◆ Your objective: Return exactly those lines of the material below that fall between the line holding "NIKE DRI-FIT ROYAL" and the line holding "total: 342.53 -> 400.09", inclusive.

◆ Records for this task:
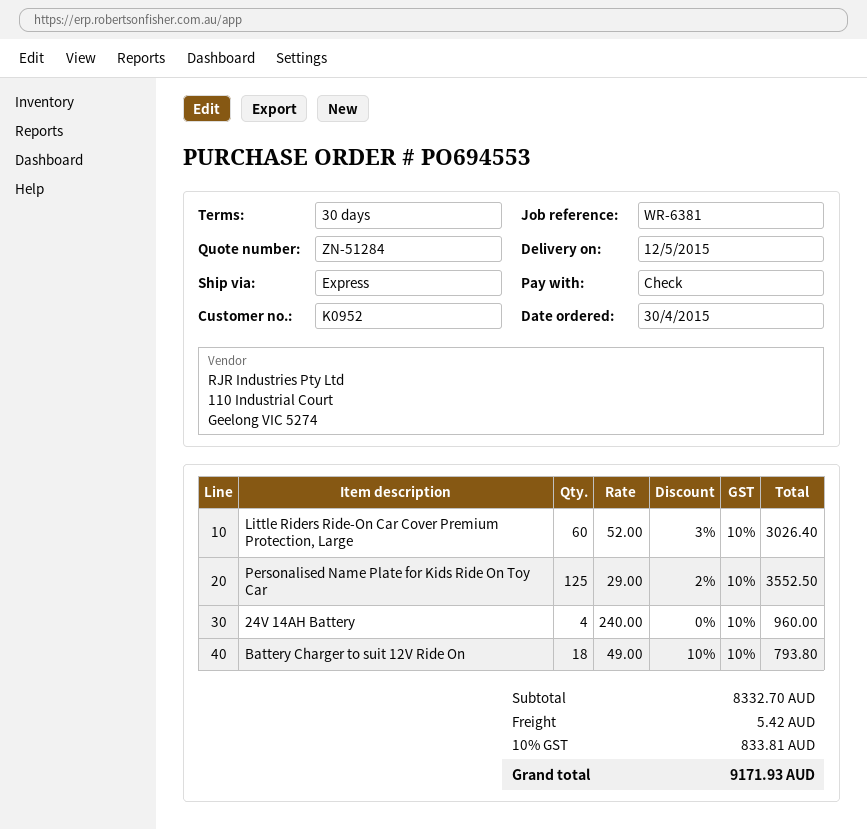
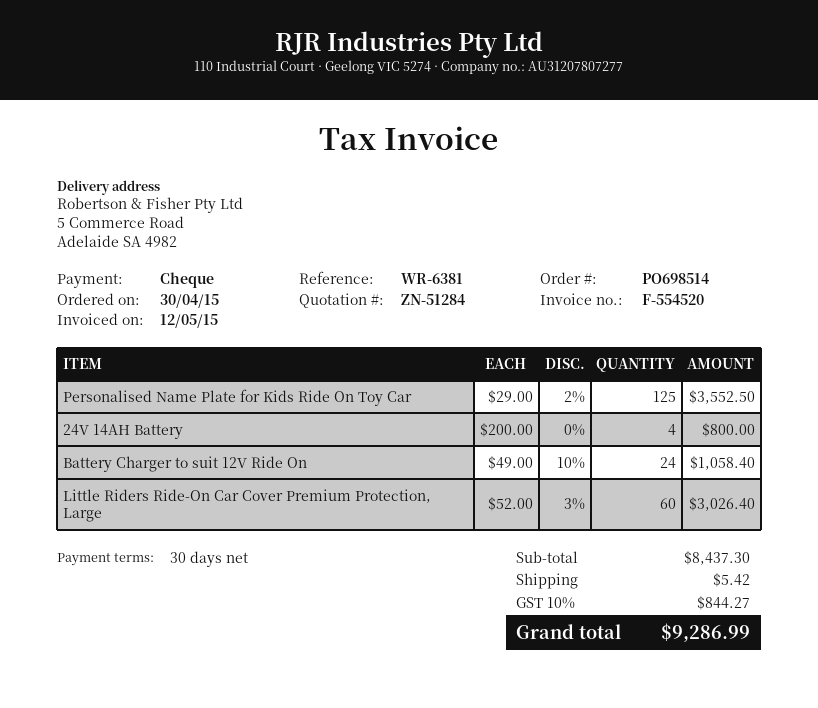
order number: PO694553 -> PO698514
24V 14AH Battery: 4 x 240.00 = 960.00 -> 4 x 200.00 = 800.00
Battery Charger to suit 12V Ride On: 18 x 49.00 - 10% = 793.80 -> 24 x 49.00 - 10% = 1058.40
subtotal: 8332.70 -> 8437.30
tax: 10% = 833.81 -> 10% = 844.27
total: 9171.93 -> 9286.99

---

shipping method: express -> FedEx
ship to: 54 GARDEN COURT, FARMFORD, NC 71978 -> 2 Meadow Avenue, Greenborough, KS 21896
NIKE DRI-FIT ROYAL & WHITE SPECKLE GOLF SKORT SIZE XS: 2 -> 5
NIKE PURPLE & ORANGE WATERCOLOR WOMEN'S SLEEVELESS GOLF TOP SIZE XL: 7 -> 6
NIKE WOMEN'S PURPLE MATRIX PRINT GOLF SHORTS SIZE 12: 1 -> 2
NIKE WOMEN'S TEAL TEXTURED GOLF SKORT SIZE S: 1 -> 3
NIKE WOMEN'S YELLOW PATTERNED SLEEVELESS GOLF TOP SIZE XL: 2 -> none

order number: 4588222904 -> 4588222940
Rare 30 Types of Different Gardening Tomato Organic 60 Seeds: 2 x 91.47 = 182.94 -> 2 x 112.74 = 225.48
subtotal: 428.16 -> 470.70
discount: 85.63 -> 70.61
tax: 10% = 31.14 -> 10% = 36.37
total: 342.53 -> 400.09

◆ Expected answer:
NIKE DRI-FIT ROYAL & WHITE SPECKLE GOLF SKORT SIZE XS: 2 -> 5
NIKE PURPLE & ORANGE WATERCOLOR WOMEN'S SLEEVELESS GOLF TOP SIZE XL: 7 -> 6
NIKE WOMEN'S PURPLE MATRIX PRINT GOLF SHORTS SIZE 12: 1 -> 2
NIKE WOMEN'S TEAL TEXTURED GOLF SKORT SIZE S: 1 -> 3
NIKE WOMEN'S YELLOW PATTERNED SLEEVELESS GOLF TOP SIZE XL: 2 -> none

order number: 4588222904 -> 4588222940
Rare 30 Types of Different Gardening Tomato Organic 60 Seeds: 2 x 91.47 = 182.94 -> 2 x 112.74 = 225.48
subtotal: 428.16 -> 470.70
discount: 85.63 -> 70.61
tax: 10% = 31.14 -> 10% = 36.37
total: 342.53 -> 400.09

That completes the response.